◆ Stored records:
========================================
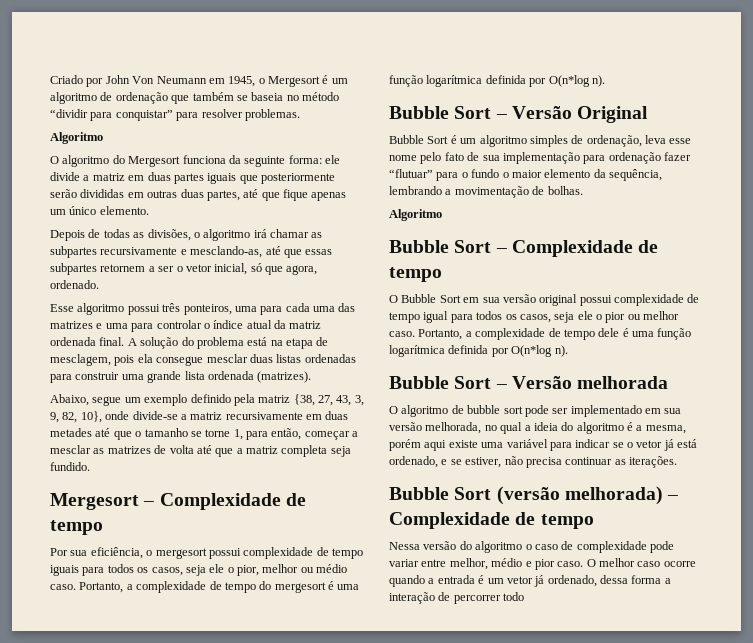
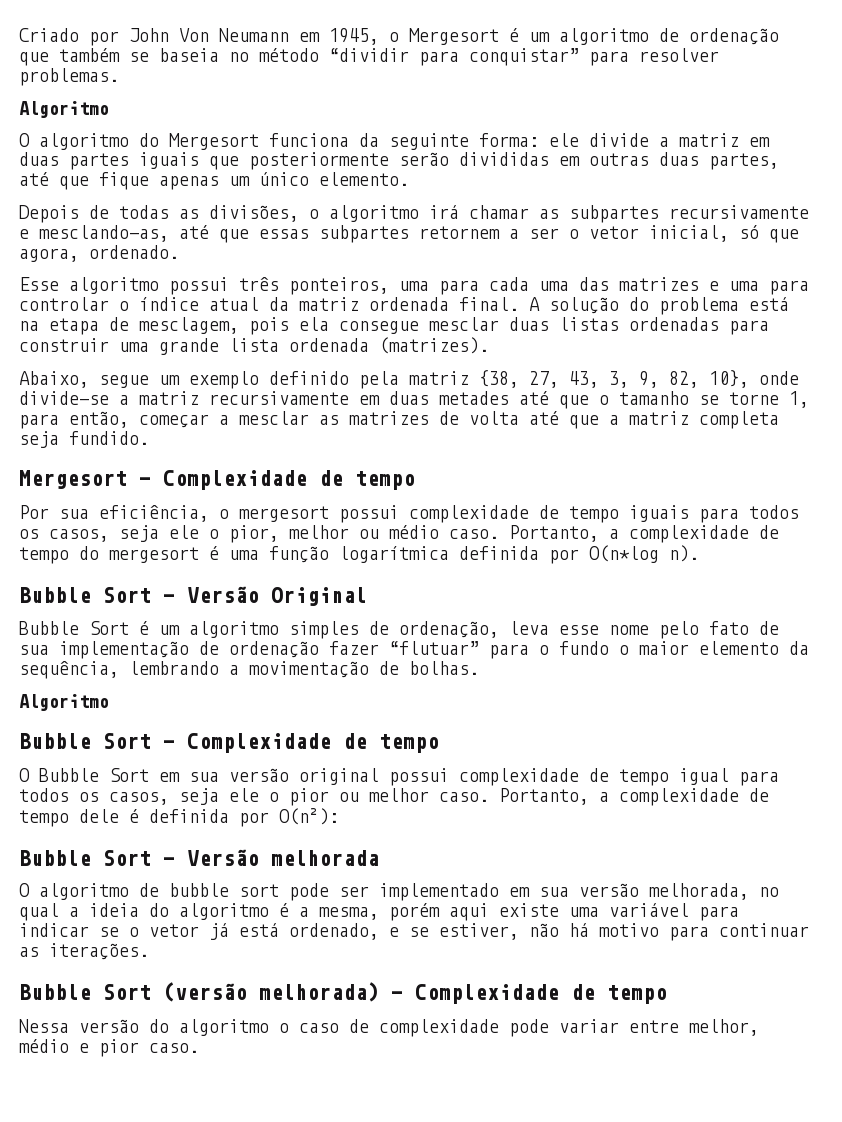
- Bubble Sort é um algoritmo simples de ordenação, leva esse nome pelo fato de sua implementação para ordenação fazer “flutuar” para o fundo o maior elemento da sequência, lembrando a movimentação de bolhas.
+ Bubble Sort é um algoritmo simples de ordenação, leva esse nome pelo fato de sua implementação de ordenação fazer “flutuar” para o fundo o maior elemento da sequência, lembrando a movimentação de bolhas.
- Portanto, a complexidade de tempo dele é uma função logarítmica definida por O(n*log n).
+ Portanto, a complexidade de tempo dele é definida por O(n²):
- O algoritmo de bubble sort pode ser implementado em sua versão melhorada, no qual a ideia do algoritmo é a mesma, porém aqui existe uma variável para indicar se o vetor já está ordenado, e se estiver, não precisa continuar as iterações.
+ O algoritmo de bubble sort pode ser implementado em sua versão melhorada, no qual a ideia do algoritmo é a mesma, porém aqui existe uma variável para indicar se o vetor já está ordenado, e se estiver, não há motivo para continuar as iterações.
- O melhor caso ocorre quando a entrada é um vetor já ordenado, dessa forma a interação de percorrer todo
========================================
◆ Your objective:
No pictures belong in the copy. Transcribe every entry exactly.

◆ Exercise answer:
- Bubble Sort é um algoritmo simples de ordenação, leva esse nome pelo fato de sua implementação para ordenação fazer “flutuar” para o fundo o maior elemento da sequência, lembrando a movimentação de bolhas.
+ Bubble Sort é um algoritmo simples de ordenação, leva esse nome pelo fato de sua implementação de ordenação fazer “flutuar” para o fundo o maior elemento da sequência, lembrando a movimentação de bolhas.
- Portanto, a complexidade de tempo dele é uma função logarítmica definida por O(n*log n).
+ Portanto, a complexidade de tempo dele é definida por O(n²):
- O algoritmo de bubble sort pode ser implementado em sua versão melhorada, no qual a ideia do algoritmo é a mesma, porém aqui existe uma variável para indicar se o vetor já está ordenado, e se estiver, não precisa continuar as iterações.
+ O algoritmo de bubble sort pode ser implementado em sua versão melhorada, no qual a ideia do algoritmo é a mesma, porém aqui existe uma variável para indicar se o vetor já está ordenado, e se estiver, não há motivo para continuar as iterações.
- O melhor caso ocorre quando a entrada é um vetor já ordenado, dessa forma a interação de percorrer todo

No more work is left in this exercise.